*Problem description*
Could you output exactly the lines running from the one containing "(667, 154) none -> [22,428,56,446] ##" to the final line of the listing below, leaving out pictures?

*Stored data*
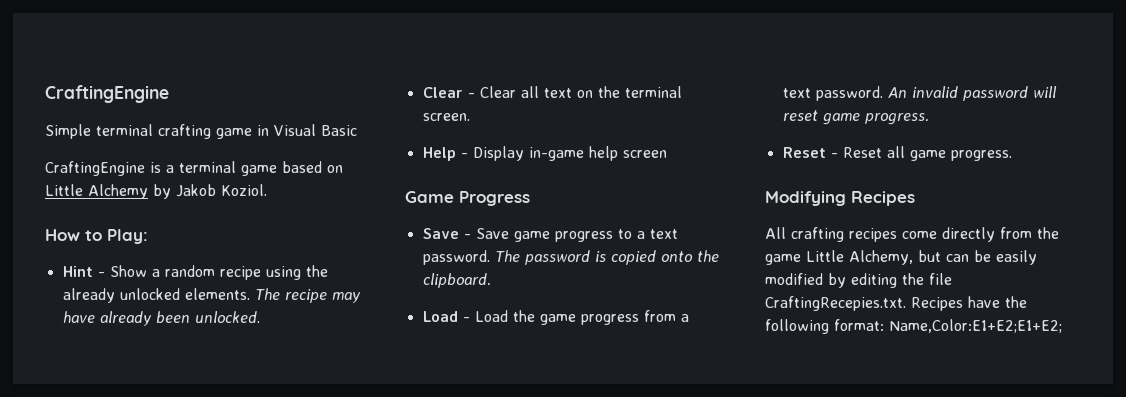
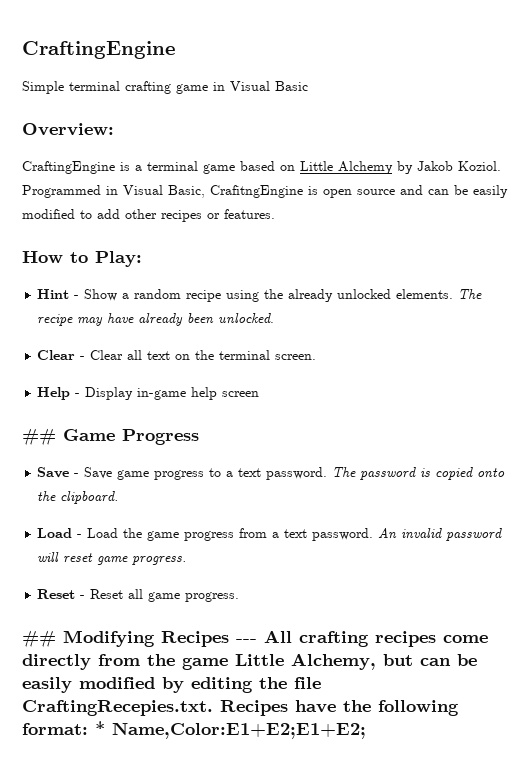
(357, 130) none -> [22,123,114,136] // Overview:
(267, 190) none -> [22,185,508,198] [22,209,275,222] Programmed in Visual Basic, CrafitngEngine is open source and can be easily modified to add other recipes or features.
(667, 154) none -> [22,428,56,446] ##
(1012, 155) none -> [22,630,56,648] ##
(915, 198) // -> [236,639,257,643] ---
(884, 325) none -> [95,721,105,735] *

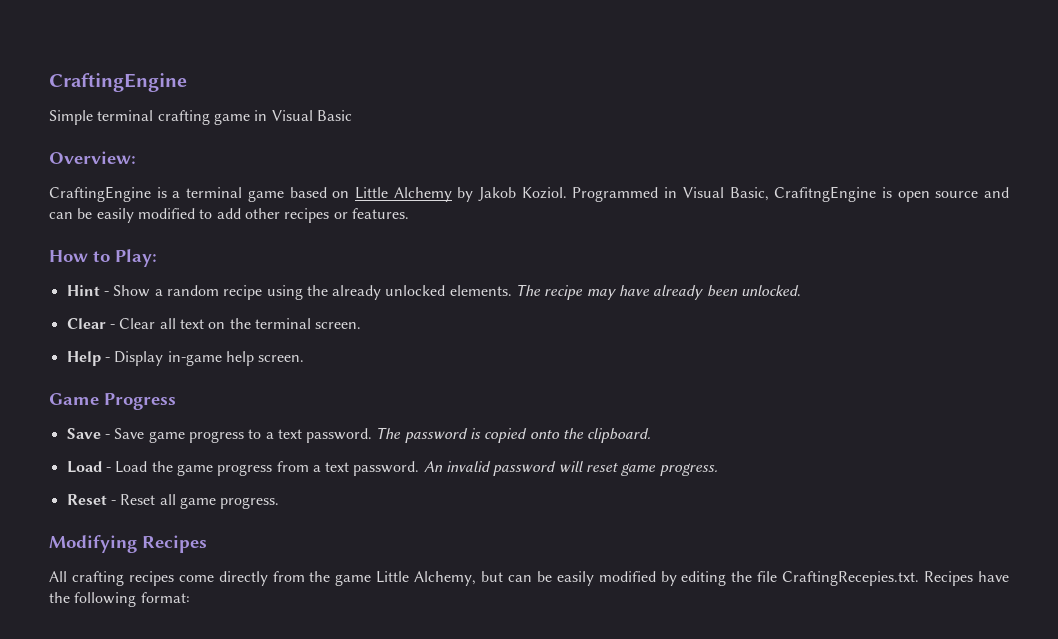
[222,391,260,397] [22,428,56,446] screen // ## -> [258,355,305,362] screen. //
[22,630,56,648] ## -> (280, 503) none
[236,639,257,643] --- -> (207, 544) //
[95,721,366,739] * Name,Color:E1+E2;E1+E2; -> (190, 597) none

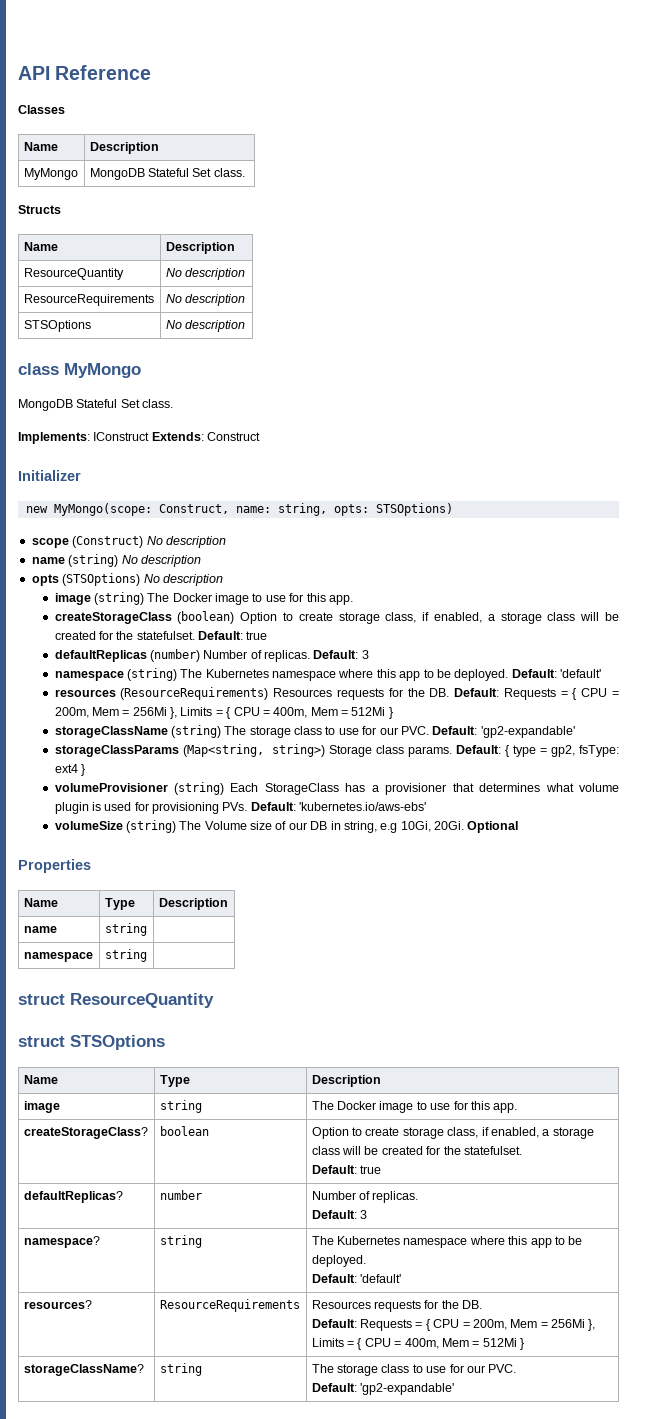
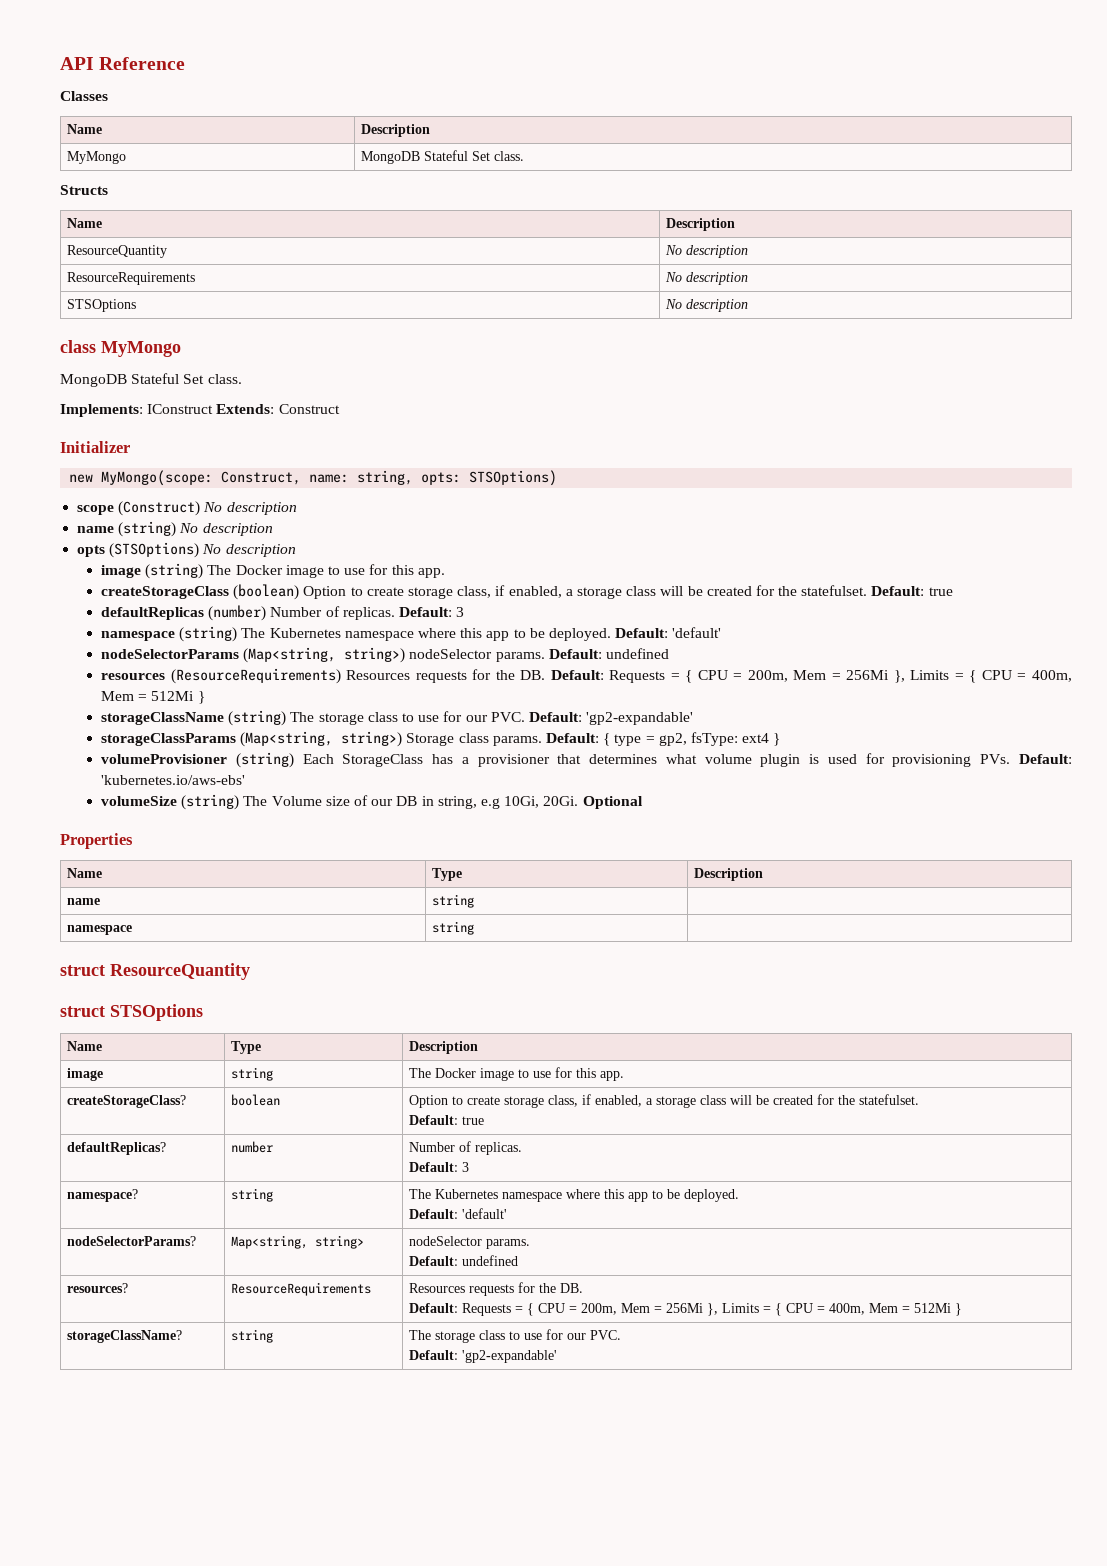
(602, 673) none -> [101,647,670,663] // nodeSelectorParams (Map<string, string>) nodeSelector params. Default: undefined
(402, 1278) none -> [67,1236,197,1246] [231,1235,365,1249] [409,1236,531,1249] [409,1255,519,1266] // nodeSelectorParams? | Map<string, string> | nodeSelector params. // Default: undefined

*Response*
(667, 154) none -> [22,428,56,446] ##
(1012, 155) none -> [22,630,56,648] ##
(915, 198) // -> [236,639,257,643] ---
(884, 325) none -> [95,721,105,735] *

[222,391,260,397] [22,428,56,446] screen // ## -> [258,355,305,362] screen. //
[22,630,56,648] ## -> (280, 503) none
[236,639,257,643] --- -> (207, 544) //
[95,721,366,739] * Name,Color:E1+E2;E1+E2; -> (190, 597) none

(602, 673) none -> [101,647,670,663] // nodeSelectorParams (Map<string, string>) nodeSelector params. Default: undefined
(402, 1278) none -> [67,1236,197,1246] [231,1235,365,1249] [409,1236,531,1249] [409,1255,519,1266] // nodeSelectorParams? | Map<string, string> | nodeSelector params. // Default: undefined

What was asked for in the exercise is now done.